Required action
Every line of the data that contains the string "height" must be copied.

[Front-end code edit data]
◇ ◇ ◇ ◇
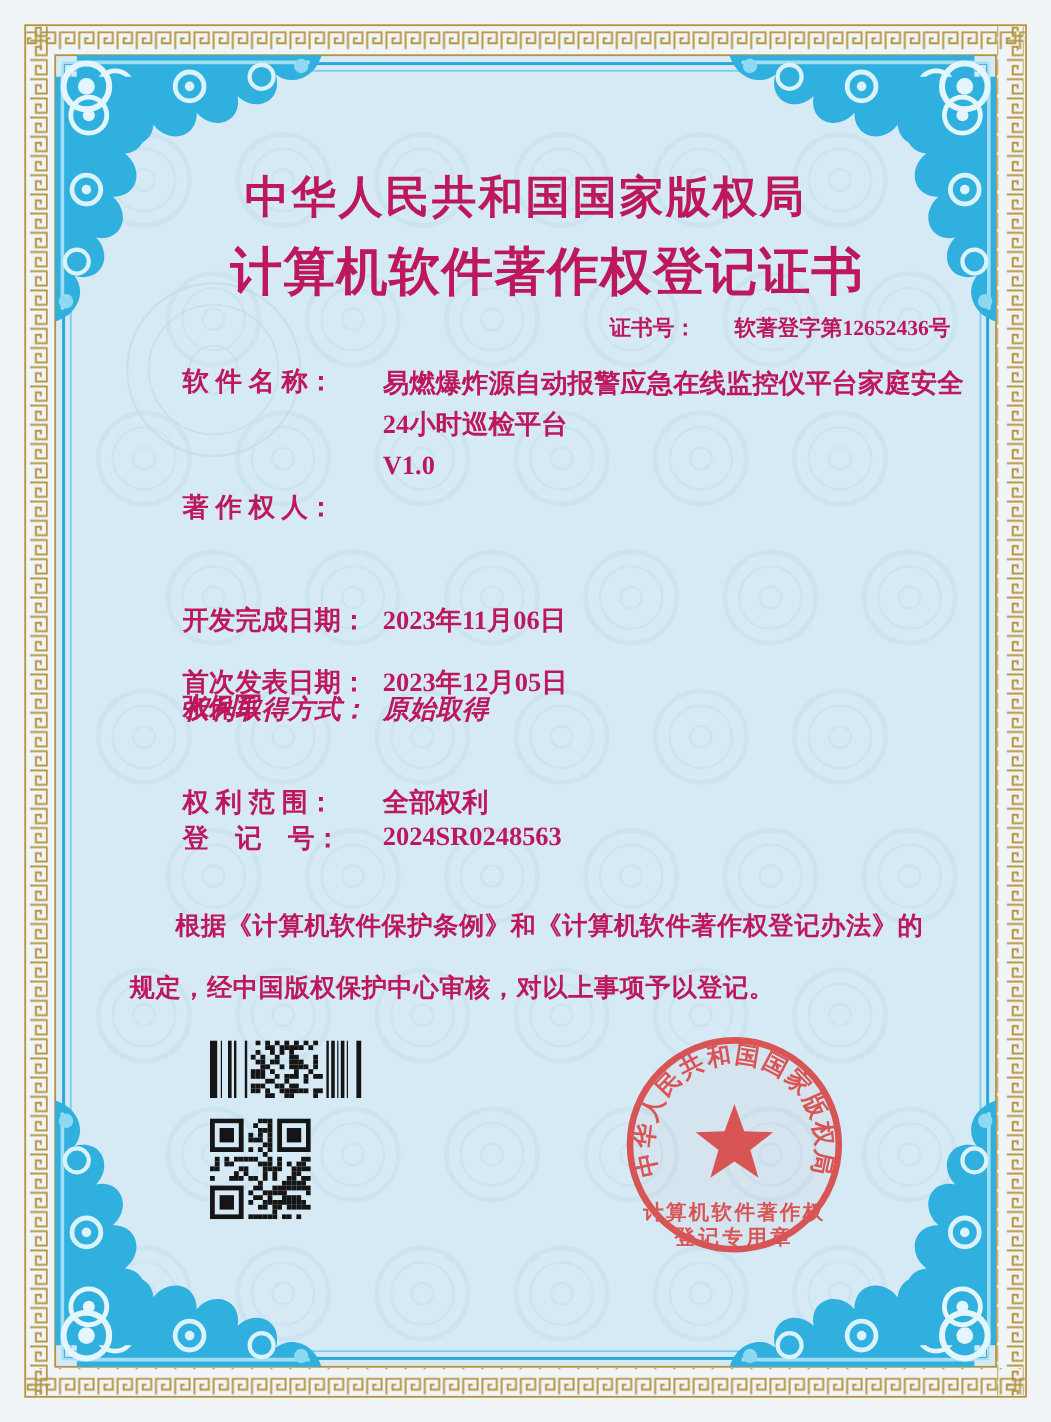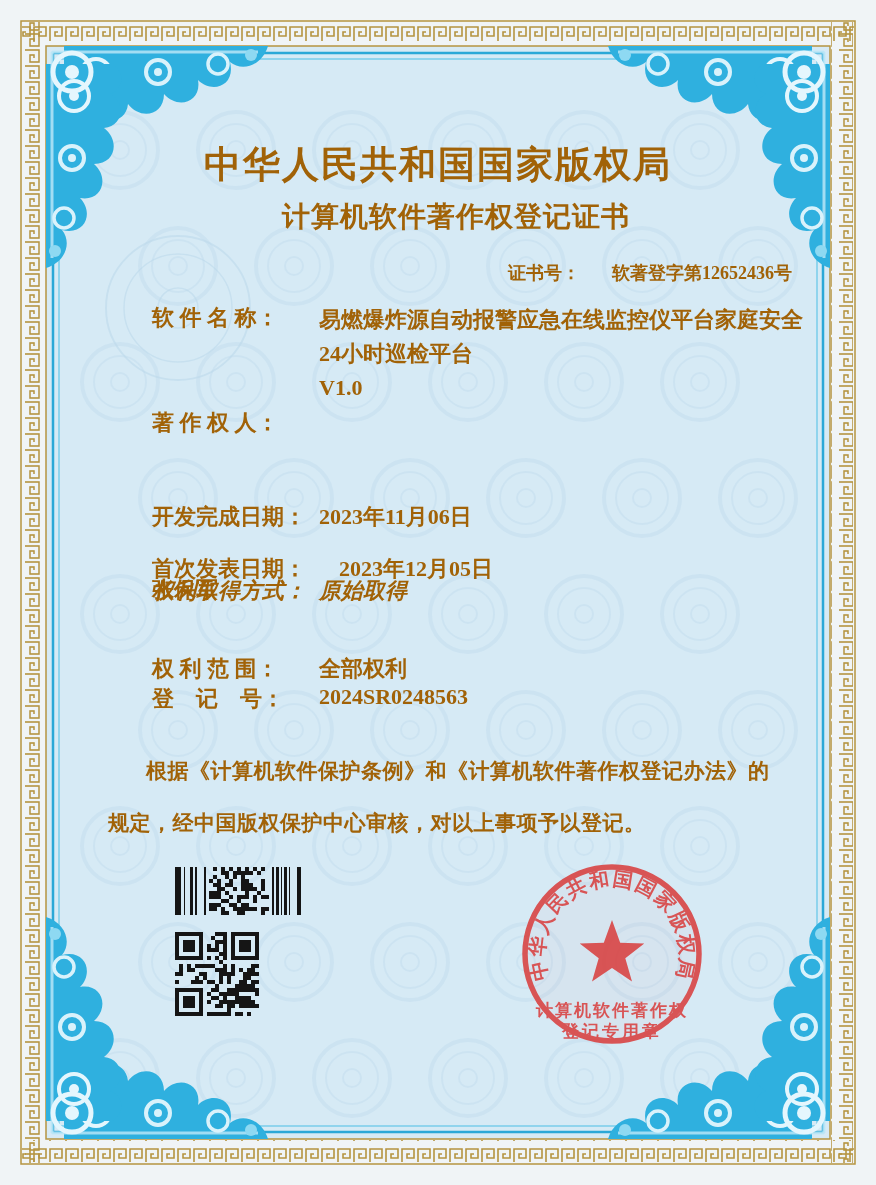--- a/index.html
+++ b/index.html
@@ -1,32 +1,32 @@
 <!DOCTYPE html>
 <html><head>
 <meta charset="utf-8">
 <style>
   html,body{margin:0;padding:0;background:#e8ecee;}
   .page{position:relative;width:876px;height:1185px;background:#f0f4f6;overflow:hidden;
-        font-family:"Liberation Serif","DejaVu Serif",serif;color:#a16207;}
+        font-family:"Liberation Serif","DejaVu Serif",serif;color:#be185d;}
   .abs{position:absolute;}
   svg{display:block;}
   .frame-svg{position:absolute;left:0;top:0;}
   .authority{left:0;right:0;top:140px;text-align:center;font-size:37px;font-weight:bold;
              letter-spacing:2px;white-space:nowrap;}
-  .cert-title{left:0;right:0;top:198px;text-align:center;font-size:28px;font-weight:bold;
+  .cert-title{left:0;right:0;top:198px;text-align:center;font-size:43px;font-weight:bold;
               letter-spacing:1px;white-space:nowrap;margin-left:36px;}
   .certno{top:261px;right:84px;font-size:18px;font-weight:bold;display:flex;gap:32px;white-space:nowrap;}
   .row{position:absolute;left:108px;display:flex;font-weight:bold;font-size:22px;white-space:nowrap;margin-left:44px;}
   .row .lbl{width:167px;flex:0 0 167px;}
   .r-name{top:303px;}
   .r-name .val div{line-height:34px;}
   .r-holder{top:408px;flex-direction:column;}
   .r-dev{top:502px;}
-  .r-pub{top:554px;gap:20px;}
+  .r-pub{top:554px;}
   .r-acq{top:576px;font-style:italic;}
   .r-scope{top:654px;}
   .r-reg{top:684px;}
   .st-line{position:absolute;font-size:21px;font-weight:bold;letter-spacing:0.5px;white-space:nowrap;}
   .st1{left:146px;top:757px;}
   .st2{left:108px;top:809px;}
   .issue-date{left:531px;top:1033px;font-size:25px;font-weight:bold;letter-spacing:2px;white-space:nowrap;}
   .barcode-wrap{left:175px;top:867px;}
   .qr-wrap{left:175px;top:932px;}
   .seal-wrap{left:498px;top:840px;opacity:0.9;}

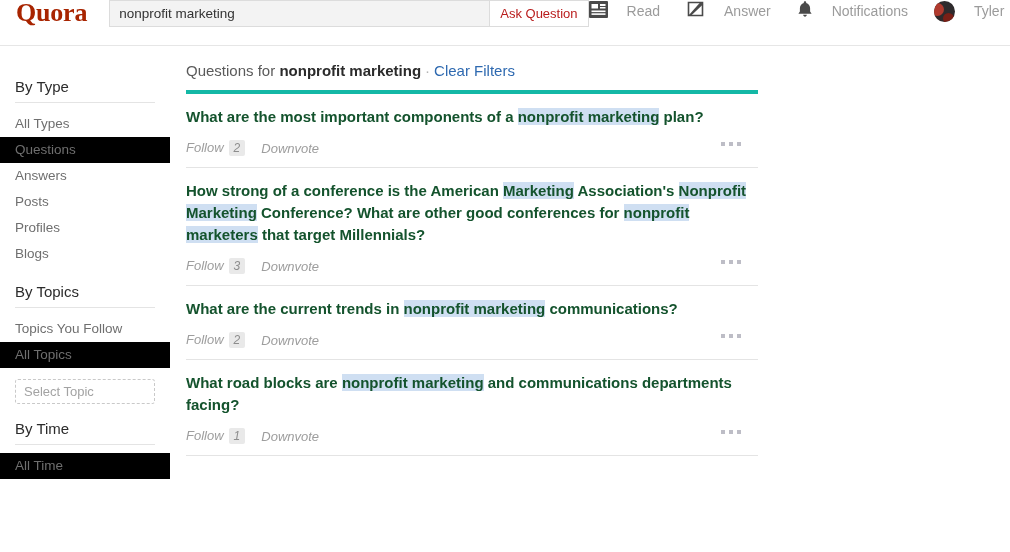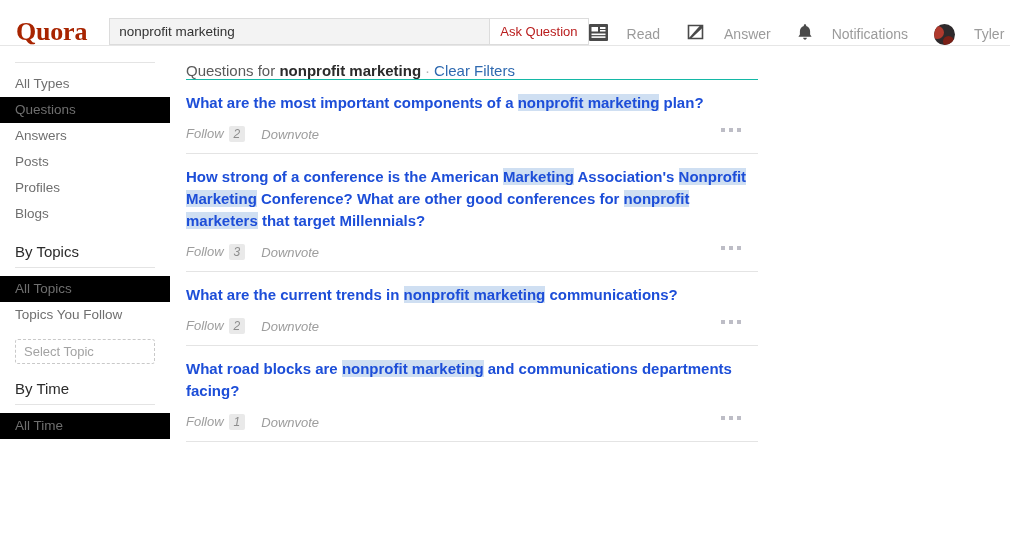--- a/index.html
+++ b/index.html
@@ -10,21 +10,21 @@
     font-family: "Liberation Sans", sans-serif;
     overflow: hidden;
   }
 
   
   .header {
     position: relative;
     height: 46px;
     border-bottom: 1px solid #e6e6e6;
     display: flex;
-    align-items: flex-end;
+    align-items: flex-start;
     background: #fff;
   }
   .logo {
     font-family: "Liberation Serif", serif;
     font-size: 26px;
     font-weight: bold;
     color: #a82400;
     margin-left: 16px;
     letter-spacing: -0.2px;
     line-height: 1;
@@ -153,39 +153,40 @@
   
   .main {
     flex: 1;
     padding-top: 16px;
     padding-left: 16px;
   }
   .results-head {
     width: 572px;
     font-size: 15px;
     color: #5a5a5a;
-    border-bottom: 1px solid #14b8a6;
+    padding-bottom: 11px;
+    border-bottom: 4px solid #14b8a6;
   }
   .results-head b { color: #2b2b2b; font-weight: bold; }
   .dot-sep { color: #b4b4b4; margin: 0 4px; }
   .clear-filters {
     color: #2e69b0;
     text-decoration: none;
     cursor: pointer;
   }
 
   .result {
     width: 572px;
     padding: 12px 0 11px 0;
     border-bottom: 1px solid #e4e4e4;
   }
   .q-title {
     font-size: 15px;
     font-weight: bold;
-    color: #1d4ed8;
+    color: #14532d;
     line-height: 22px;
     margin: 0 0 10px 0;
     cursor: pointer;
   }
   .hl { background: #cfdff2; }
 
   .q-actions {
     display: flex;
     align-items: flex-end;
     position: relative;
@@ -279,34 +280,35 @@
       <span class="nav-label">Tyler</span>
     </div>
   </div>
 </div>
 
 <div class="body-wrap">
 
   <div class="sidebar">
 
     <div class="side-section">
+      <div class="side-title">By Type</div>
       <div class="side-rule"></div>
       <div class="side-item">All Types</div>
       <div class="side-item active">Questions</div>
       <div class="side-item">Answers</div>
       <div class="side-item">Posts</div>
       <div class="side-item">Profiles</div>
       <div class="side-item">Blogs</div>
     </div>
 
     <div class="side-section">
       <div class="side-title">By Topics</div>
       <div class="side-rule"></div>
+      <div class="side-item">Topics You Follow</div>
       <div class="side-item active">All Topics</div>
-      <div class="side-item">Topics You Follow</div>
       <input class="topic-select" type="text" placeholder="Select Topic" style="">
     </div>
 
     <div class="side-section">
       <div class="side-title">By Time</div>
       <div class="side-rule"></div>
       <div class="side-item active">All Time</div>
     </div>
   </div>
 

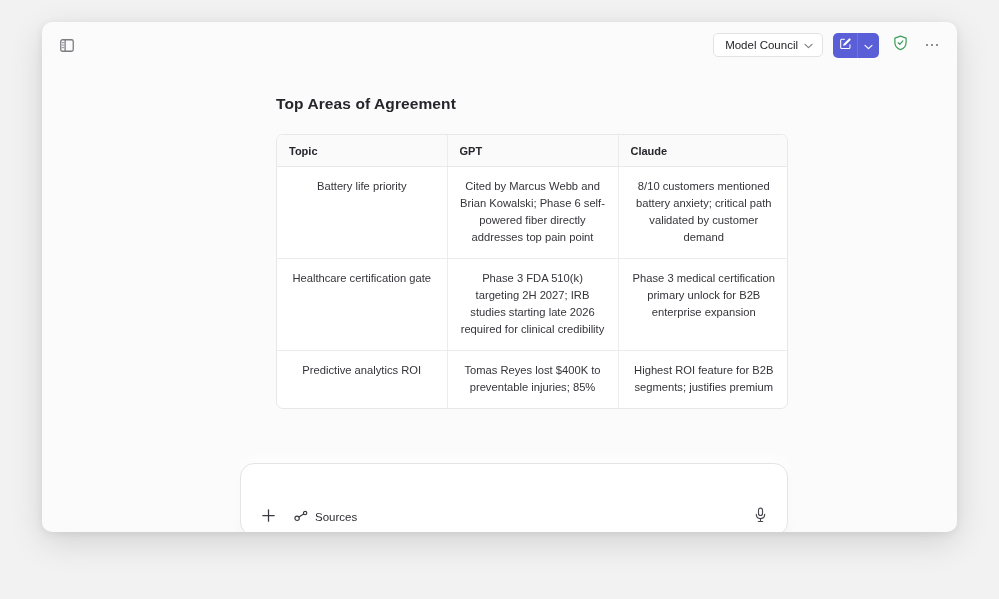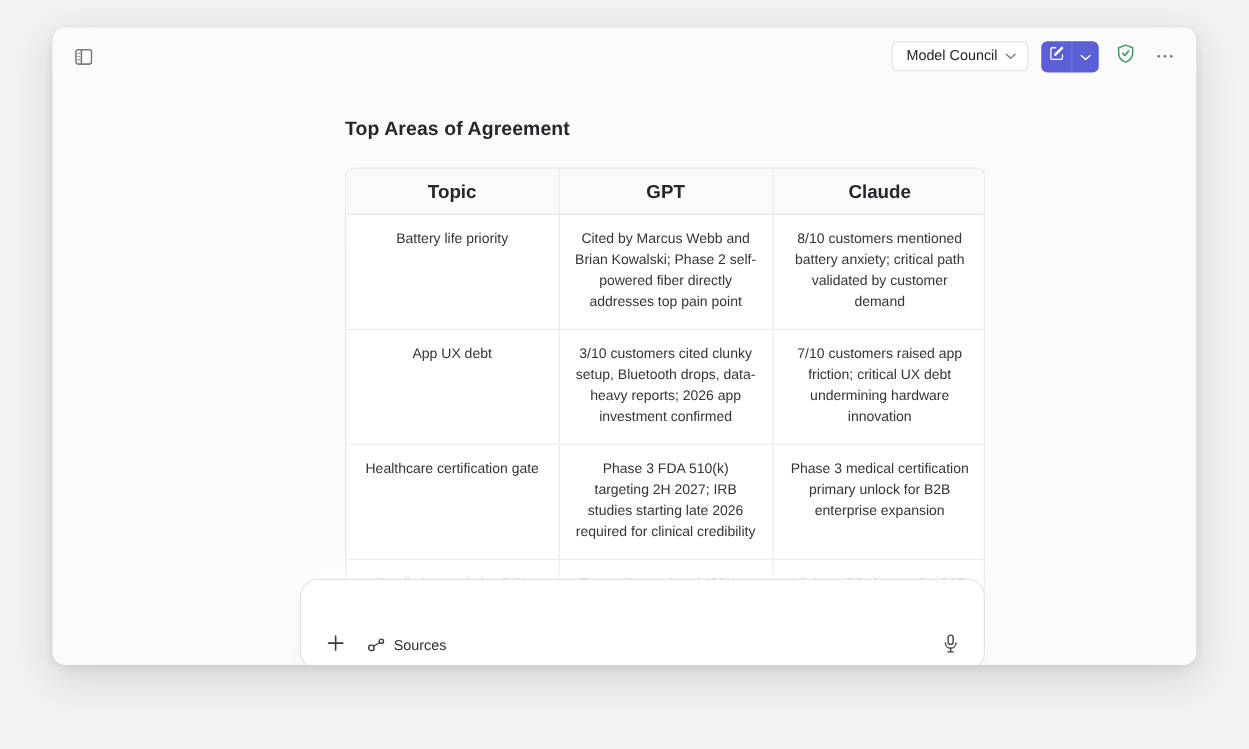--- a/index.html
+++ b/index.html
@@ -155,22 +155,22 @@
   }
 
   table {
     width: 100%;
     border-collapse: collapse;
     table-layout: fixed;
   }
 
   thead th {
     background: #fafafa;
-    text-align: center;
-    font-size: 15px;
+    text-align: left;
+    font-size: 11px;
     font-weight: 600;
     color: #25252b;
     padding: 10px 12px 9px 12px;
     border-bottom: 1px solid #e8e8e8;
     border-right: 1px solid #ececec;
   }
   thead th:last-child { border-right: none; margin-left: 43px; }
 
   tbody td {
     font-size: 11.2px;
@@ -346,27 +346,22 @@
         <thead>
           <tr>
             <th>Topic</th>
             <th>GPT</th>
             <th>Claude</th>
           </tr>
         </thead>
         <tbody>
           <tr>
             <td>Battery life priority</td>
-            <td>Cited by Marcus Webb and Brian Kowalski; Phase 2 self-powered fiber directly addresses top pain point</td>
+            <td>Cited by Marcus Webb and Brian Kowalski; Phase 6 self-powered fiber directly addresses top pain point</td>
             <td>8/10 customers mentioned battery anxiety; critical path validated by customer demand</td>
-          </tr>
-          <tr>
-            <td>App UX debt</td>
-            <td>3/10 customers cited clunky setup, Bluetooth drops, data-heavy reports; 2026 app investment confirmed</td>
-            <td>7/10 customers raised app friction; critical UX debt undermining hardware innovation</td>
           </tr>
           <tr>
             <td>Healthcare certification gate</td>
             <td>Phase 3 FDA 510(k) targeting 2H 2027; IRB studies starting late 2026 required for clinical credibility</td>
             <td>Phase 3 medical certification primary unlock for B2B enterprise expansion</td>
           </tr>
           <tr>
             <td>Predictive analytics ROI</td>
             <td>Tomas Reyes lost $400K to preventable injuries; 85%</td>
             <td>Highest ROI feature for B2B segments; justifies premium</td>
◇ ◇ ◇ ◇
Result of this exercise
   .page{position:relative;width:876px;height:1185px;background:#f0f4f6;overflow:hidden;
   .r-name .val div{line-height:34px;}
     height: 46px;
     line-height: 1;
     line-height: 22px;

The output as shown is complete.